■ WHAT IS REQUIRED ■
The data below should be restated word for word, pictures omitted.
(LISTED ENTRIES begins)
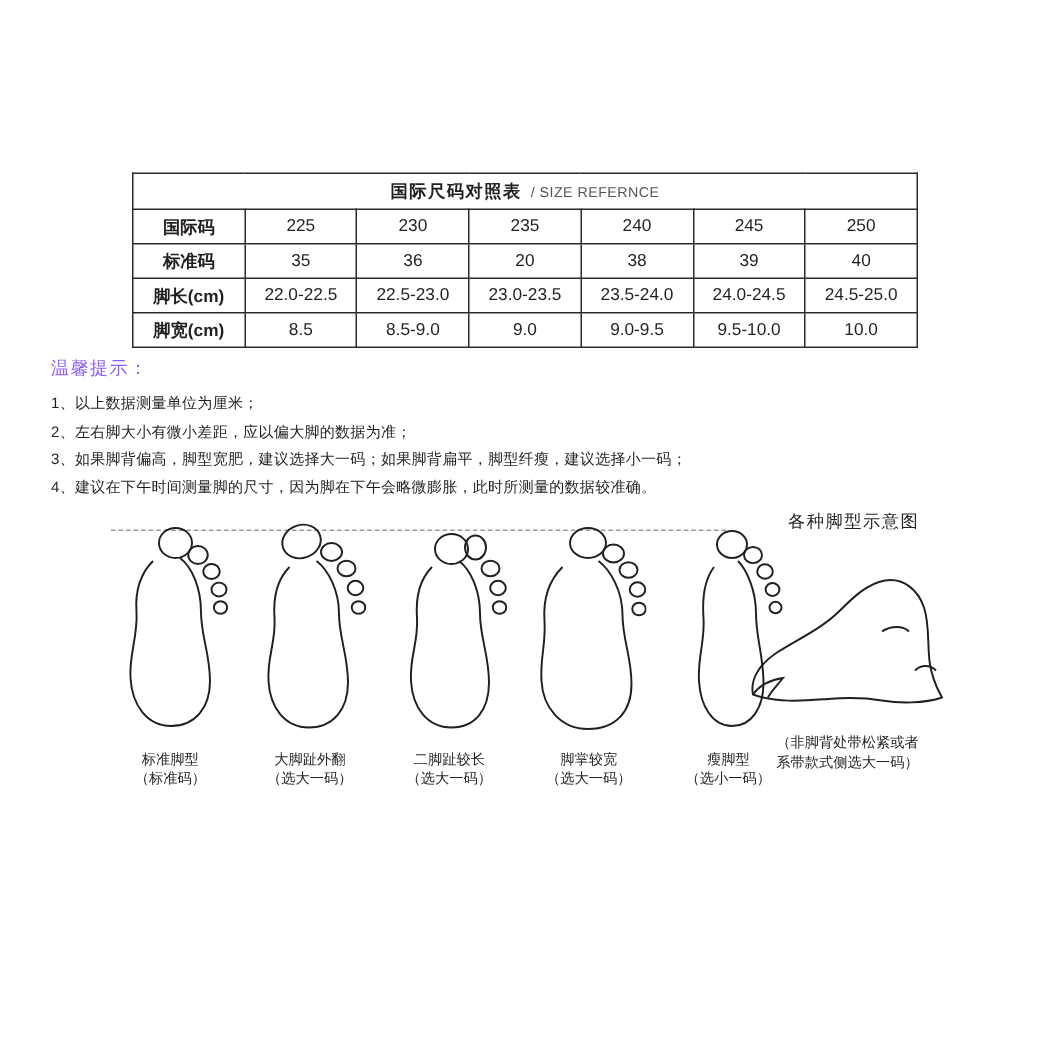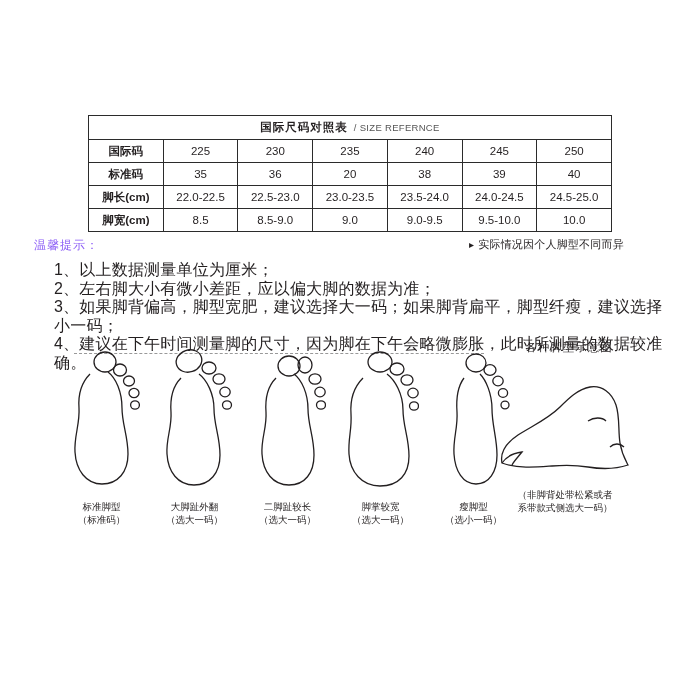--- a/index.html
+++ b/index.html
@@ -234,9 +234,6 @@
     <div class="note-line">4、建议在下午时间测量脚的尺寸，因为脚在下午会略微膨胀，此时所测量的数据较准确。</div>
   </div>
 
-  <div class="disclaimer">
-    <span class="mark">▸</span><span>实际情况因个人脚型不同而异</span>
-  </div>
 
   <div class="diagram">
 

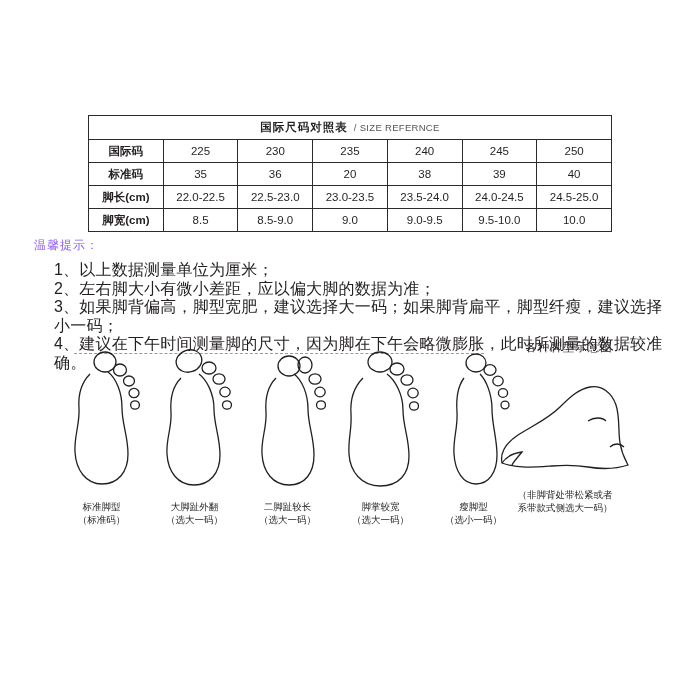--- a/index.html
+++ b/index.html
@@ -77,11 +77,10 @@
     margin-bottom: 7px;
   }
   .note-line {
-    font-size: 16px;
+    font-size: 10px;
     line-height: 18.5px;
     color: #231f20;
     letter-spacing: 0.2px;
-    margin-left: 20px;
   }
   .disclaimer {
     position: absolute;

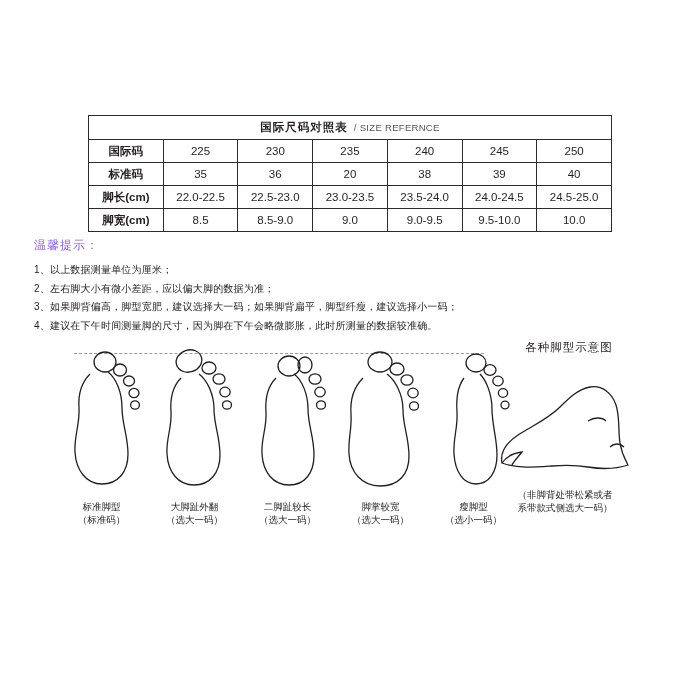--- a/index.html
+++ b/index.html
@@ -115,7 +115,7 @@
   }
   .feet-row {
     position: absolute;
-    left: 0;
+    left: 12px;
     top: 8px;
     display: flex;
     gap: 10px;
(LISTED ENTRIES ends)
■ YOUR RESPONSE ■
--- a/index.html
+++ b/index.html
@@ -234,9 +234,6 @@
     <div class="note-line">4、建议在下午时间测量脚的尺寸，因为脚在下午会略微膨胀，此时所测量的数据较准确。</div>
   </div>
 
-  <div class="disclaimer">
-    <span class="mark">▸</span><span>实际情况因个人脚型不同而异</span>
-  </div>
 
   <div class="diagram">
 

--- a/index.html
+++ b/index.html
@@ -77,11 +77,10 @@
     margin-bottom: 7px;
   }
   .note-line {
-    font-size: 16px;
+    font-size: 10px;
     line-height: 18.5px;
     color: #231f20;
     letter-spacing: 0.2px;
-    margin-left: 20px;
   }
   .disclaimer {
     position: absolute;

--- a/index.html
+++ b/index.html
@@ -115,7 +115,7 @@
   }
   .feet-row {
     position: absolute;
-    left: 0;
+    left: 12px;
     top: 8px;
     display: flex;
     gap: 10px;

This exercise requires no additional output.